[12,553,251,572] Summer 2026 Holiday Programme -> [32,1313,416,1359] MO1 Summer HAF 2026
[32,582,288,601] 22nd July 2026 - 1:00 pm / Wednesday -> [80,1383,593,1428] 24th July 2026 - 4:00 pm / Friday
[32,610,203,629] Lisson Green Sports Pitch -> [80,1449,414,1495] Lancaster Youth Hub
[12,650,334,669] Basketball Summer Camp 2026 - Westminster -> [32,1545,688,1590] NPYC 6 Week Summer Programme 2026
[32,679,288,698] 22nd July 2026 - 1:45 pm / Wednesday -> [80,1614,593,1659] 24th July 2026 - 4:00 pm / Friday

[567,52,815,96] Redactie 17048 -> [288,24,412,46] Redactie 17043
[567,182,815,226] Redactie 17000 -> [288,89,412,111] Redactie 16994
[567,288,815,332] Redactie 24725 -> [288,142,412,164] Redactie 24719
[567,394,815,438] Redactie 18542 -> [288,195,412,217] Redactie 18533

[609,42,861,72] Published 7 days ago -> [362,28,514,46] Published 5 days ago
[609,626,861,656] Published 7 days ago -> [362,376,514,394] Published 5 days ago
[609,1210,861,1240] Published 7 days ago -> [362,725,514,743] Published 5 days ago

> Try it
Only the lines above from the one with "[32,679,288,698] 22nd July" up to and including the one with "[567,394,815,438] Redactie 18542" should be repeated, exactly as written.

> Your response
[32,679,288,698] 22nd July 2026 - 1:45 pm / Wednesday -> [80,1614,593,1659] 24th July 2026 - 4:00 pm / Friday

[567,52,815,96] Redactie 17048 -> [288,24,412,46] Redactie 17043
[567,182,815,226] Redactie 17000 -> [288,89,412,111] Redactie 16994
[567,288,815,332] Redactie 24725 -> [288,142,412,164] Redactie 24719
[567,394,815,438] Redactie 18542 -> [288,195,412,217] Redactie 18533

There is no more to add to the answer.